Elementos de espiritualidade na Igreja do
futuro
A espiritualidade do futuro não mais estará sustentada socialmente (ou estará bastante menos) por um ambiente cristão homogéneo; por conseguinte, terá que viver de um modo deveras mais claro do que fez até agora, em virtude de uma experiência pessoal e directa de Deus e do seu Espírito. É verdade que de si e fundamentalmente a fides qua [fé pela qual, ou o acto de crer] que caracteriza toda a espiritualidade foi sempre igualmente decorrente de uma assunção pessoal da responsabilidade, da decisão e da liberdade do indivíduo; a última responsabilidade da qual o homem se poderia evadir na sua vida para fazer com que recaísse sobre os demais, sobre outras instâncias e por razões que precedem a sua decisão, seria precisamente a da opção da fé. Mas em outros tempos esta fé do indivíduo vivia-se dentro de um contexto cristão homogéneo e comum à sociedade civil e profana. Poder-se-ia crer naquilo que, segundo a opinião pública e a linguagem corrente, todos criam pouco mais ou menos. Podia quase parecer que a pessoa ficava livre, precisamente no âmbito da fé, do peso – de si tão indelegável – da responsabilidade de crer, de decidir pela fé, de esperar contra toda a esperança, de amar desinteressadamente; e no que concerne à espiritualidade, poderia parecer que se tratava, mais que de outra coisa, da intensidade com que cada um pessoalmente intentava pôr em acto aquela vida cristã a que todos se sentiam obrigados.

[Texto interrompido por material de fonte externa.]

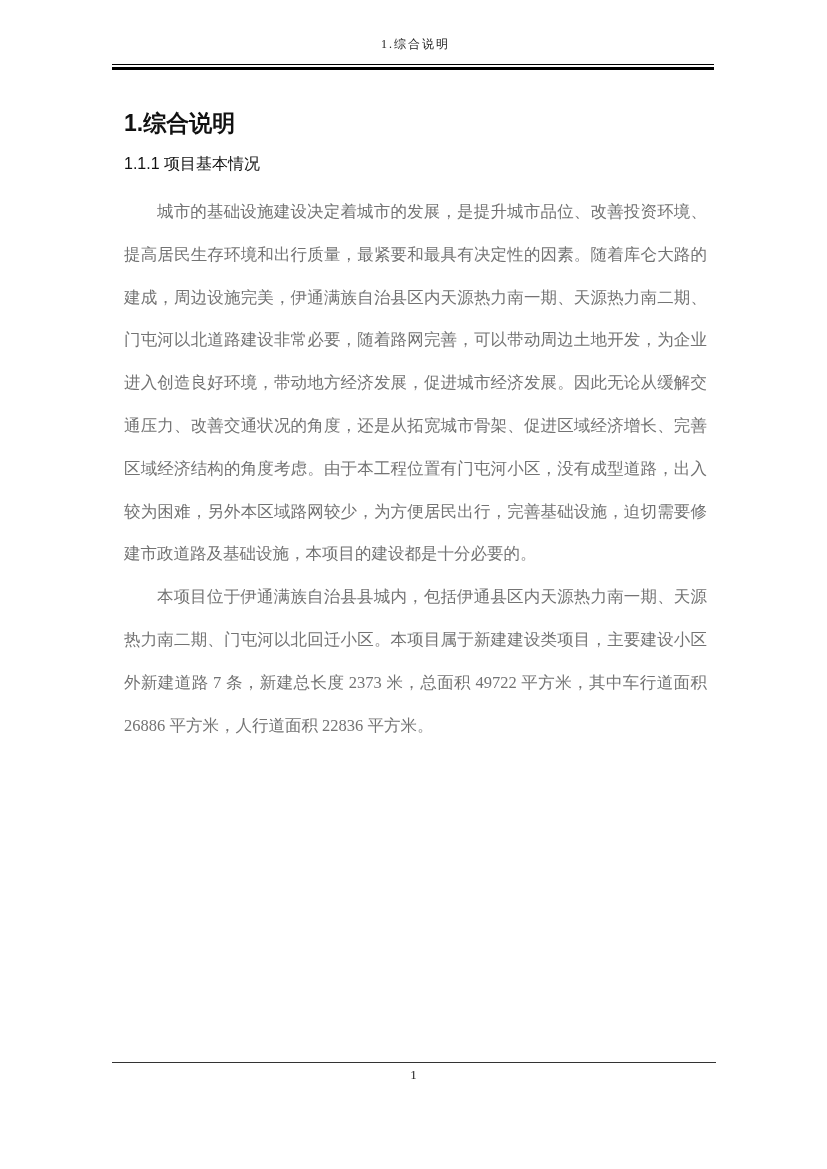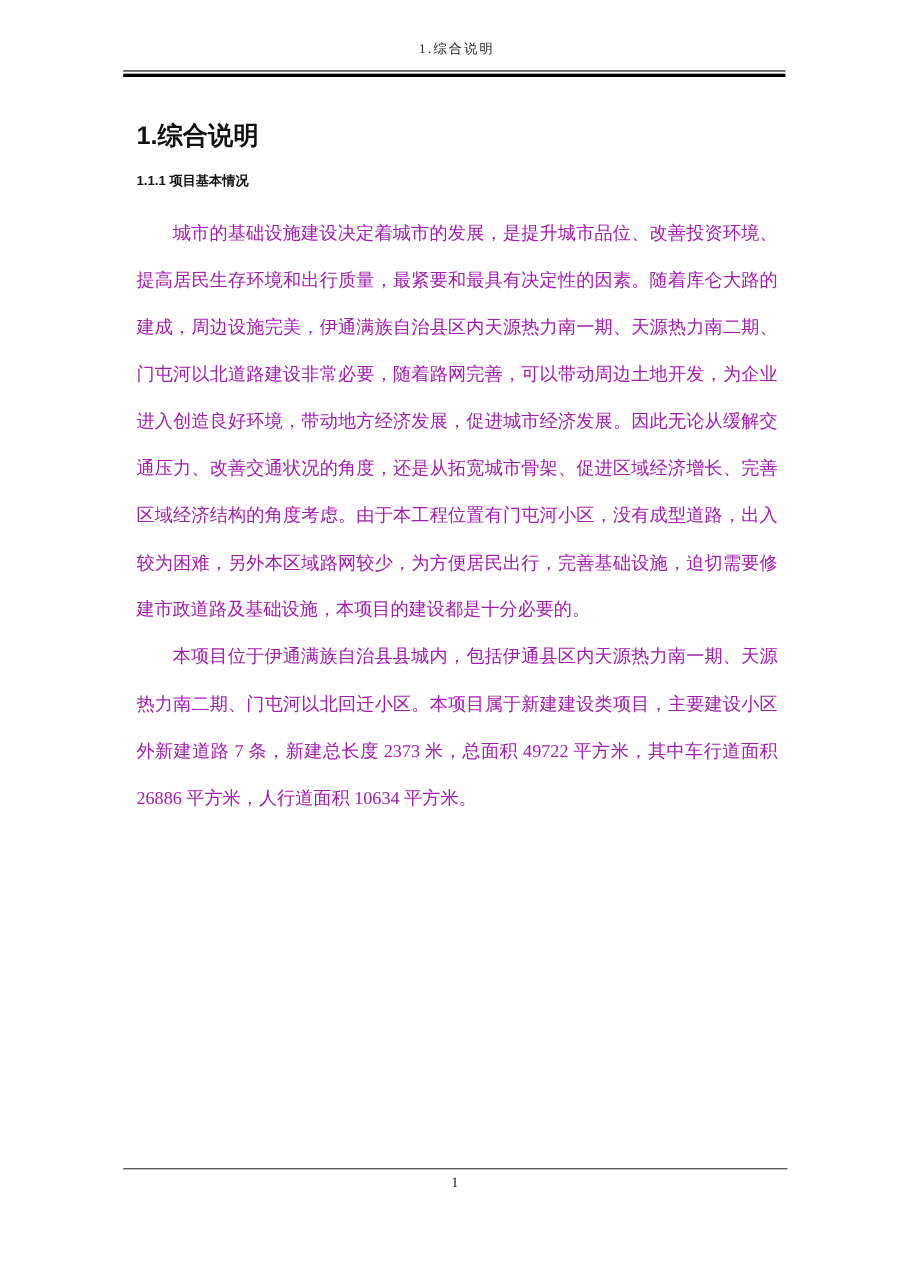"1.1.1 项目基本情况" .h3 { font-size: 12px -> 16px; font-weight: bold -> normal }
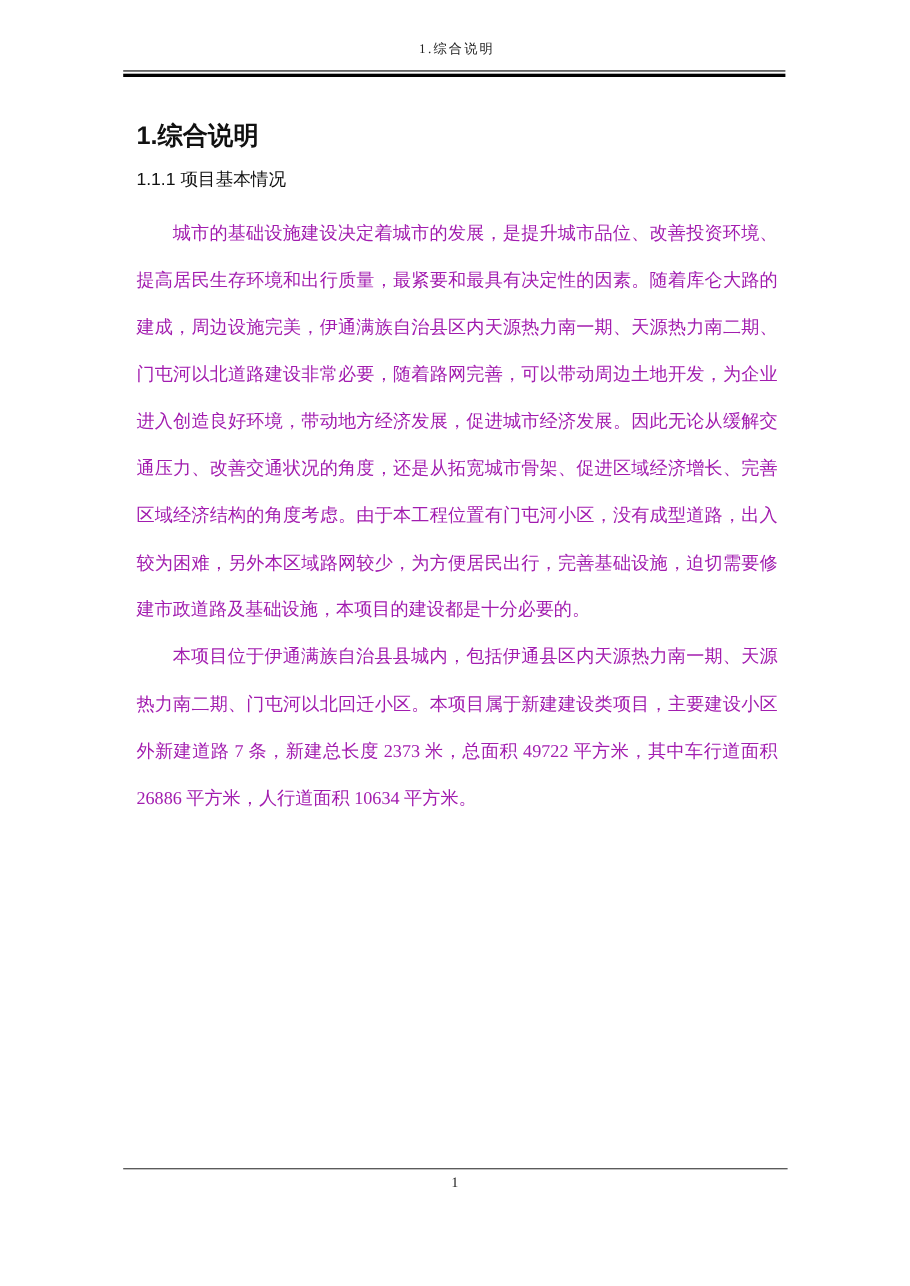"城市的基础设施建设决定着城市的发展，是提升城市品位、改善投资环境、提高居民生存环" .body-text p { color: #a21caf -> #737373 }
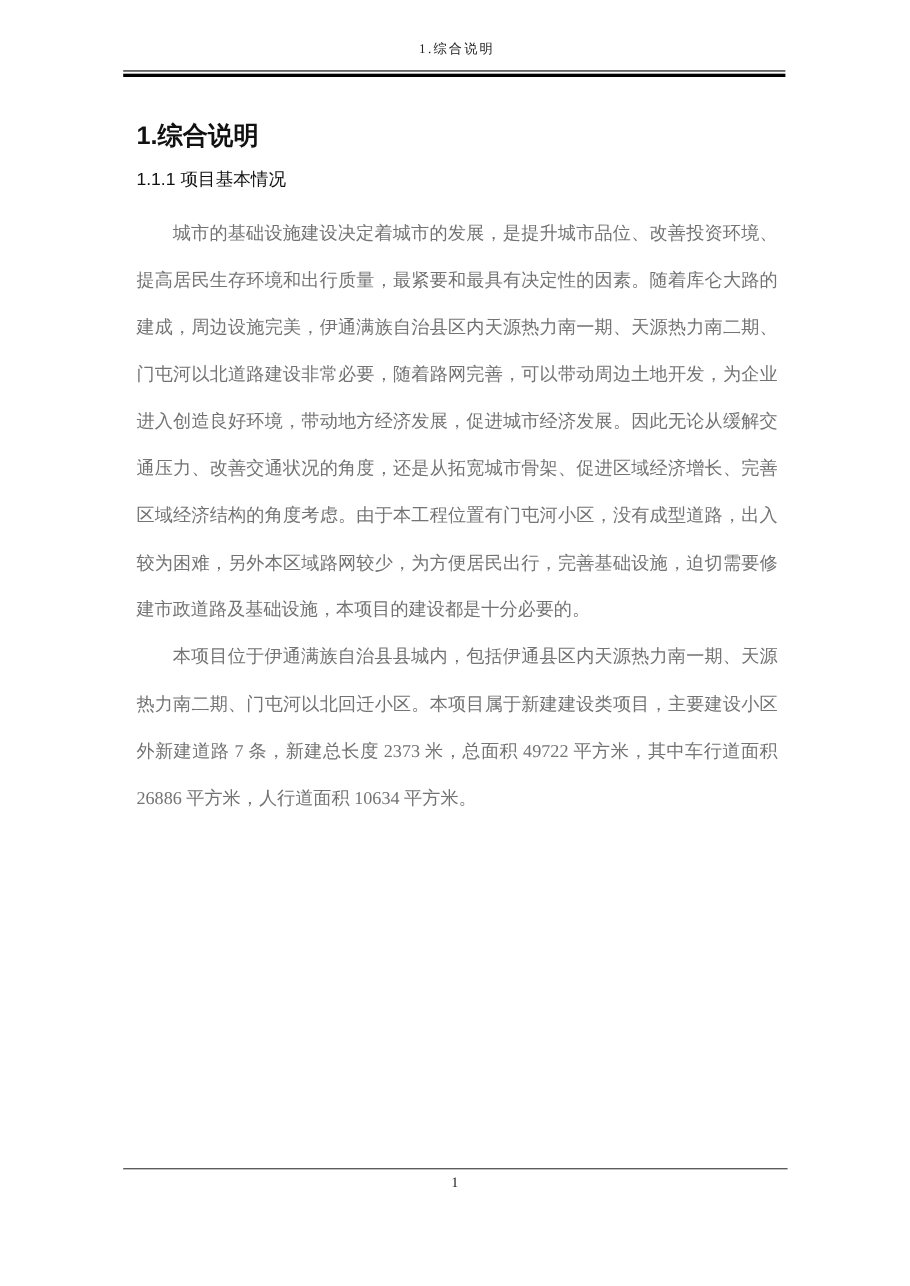"本项目位于伊通满族自治县县城内，包括伊通县区内天源热力南一期、天源热力南二期、门" p { text: 10634 -> 22836 }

Hoje as coisas são bastante diferentes. Hoje a fé cristã – tal como a espiritualidade – é vivida continuamente na primeira pessoa: na dimensão de um mundo secularizado, na dimensão do ateísmo, na esfera de uma racionalidade técnica que declara a priori que nenhum dos princípios que não pode dar razão de si mesmo frente a tal racionalidade tem sentido ou (como disse Wittgenstein) pertencem a uma «mística» acerca da qual só é possível calar-se se se quer ser uma pessoa honesta e objectiva. Nesta situação, a responsabilidade pessoal do indivíduo na sua decisão de fé é necessária e requer-se de uma maneira bem mais radical que no passado. Por isso faz parte da espiritualidade actual do cristão a coragem de decidir pessoalmente contra a opinião pública, aquela coragem singular que é análoga à dos mártires do séc. I do cristianismo, a coragem de uma decisão de fé no Espírito que colhe a força de si mesma e que não necessita de apoios no consenso público, sobretudo se temos em conta que a própria Igreja, hoje, publicamente, mais que sustentar a decisão de fé do indivíduo, é sustentada por ela. Esta coragem singular, todavia, somente pode subsistir quando se vive uma experiência totalmente pessoal de Deus e do seu Espírito. Já se disse que o cristão do futuro ou será um místico ou nada será.